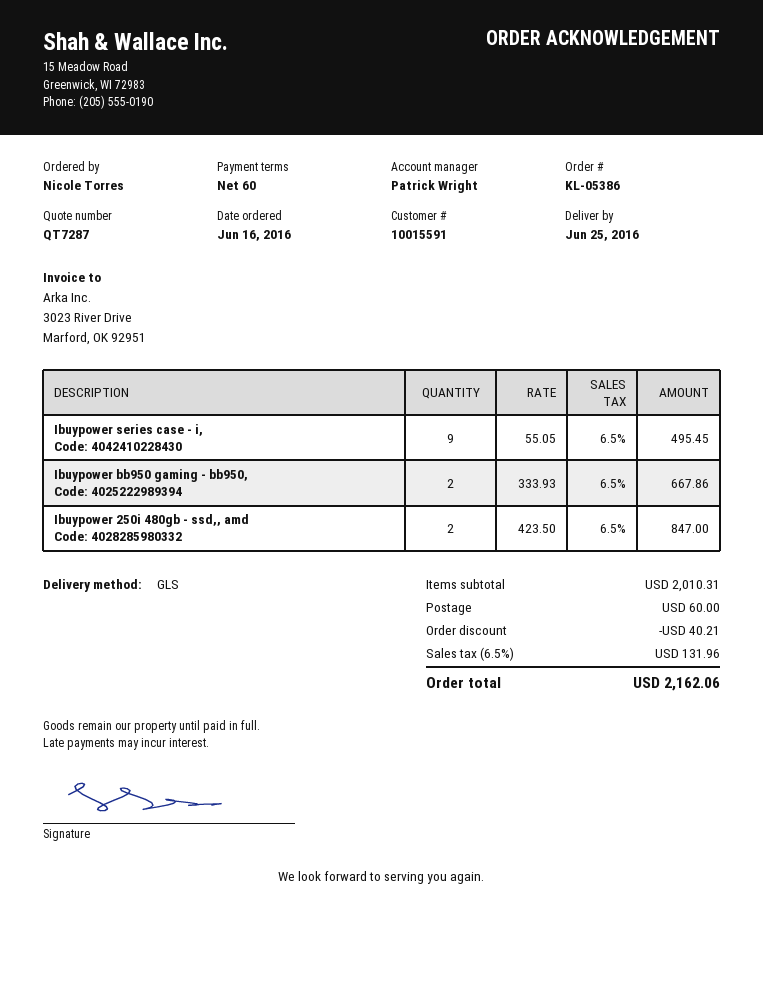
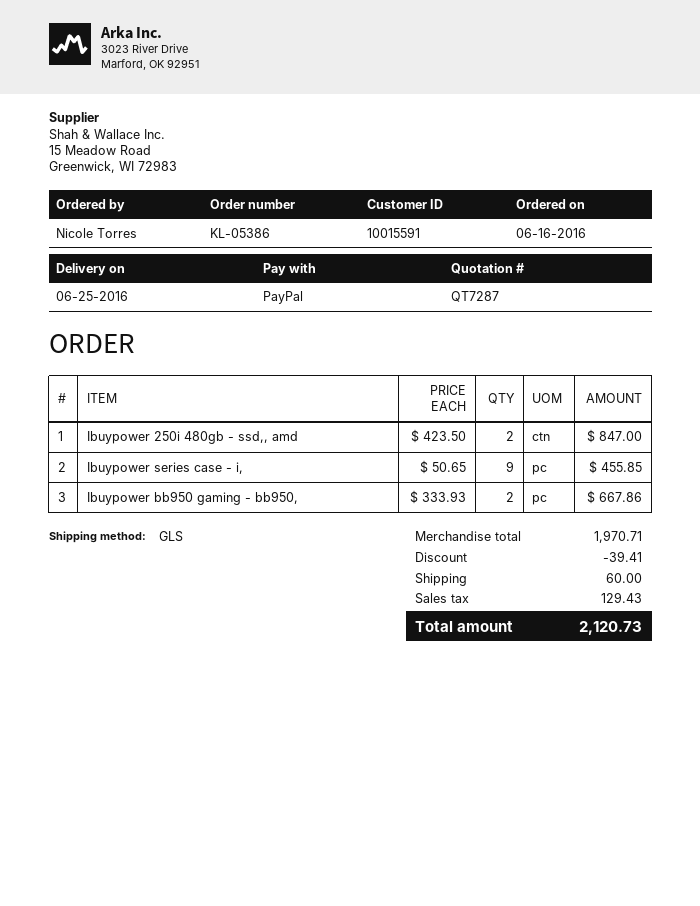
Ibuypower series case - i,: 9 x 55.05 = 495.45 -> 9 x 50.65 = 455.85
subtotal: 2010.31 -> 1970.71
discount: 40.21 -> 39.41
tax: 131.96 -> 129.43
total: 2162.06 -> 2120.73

########################################

> [Task item]:
Would you return the records exactly as written, minus any image?

> [Problem solution]:
Ibuypower series case - i,: 9 x 55.05 = 495.45 -> 9 x 50.65 = 455.85
subtotal: 2010.31 -> 1970.71
discount: 40.21 -> 39.41
tax: 131.96 -> 129.43
total: 2162.06 -> 2120.73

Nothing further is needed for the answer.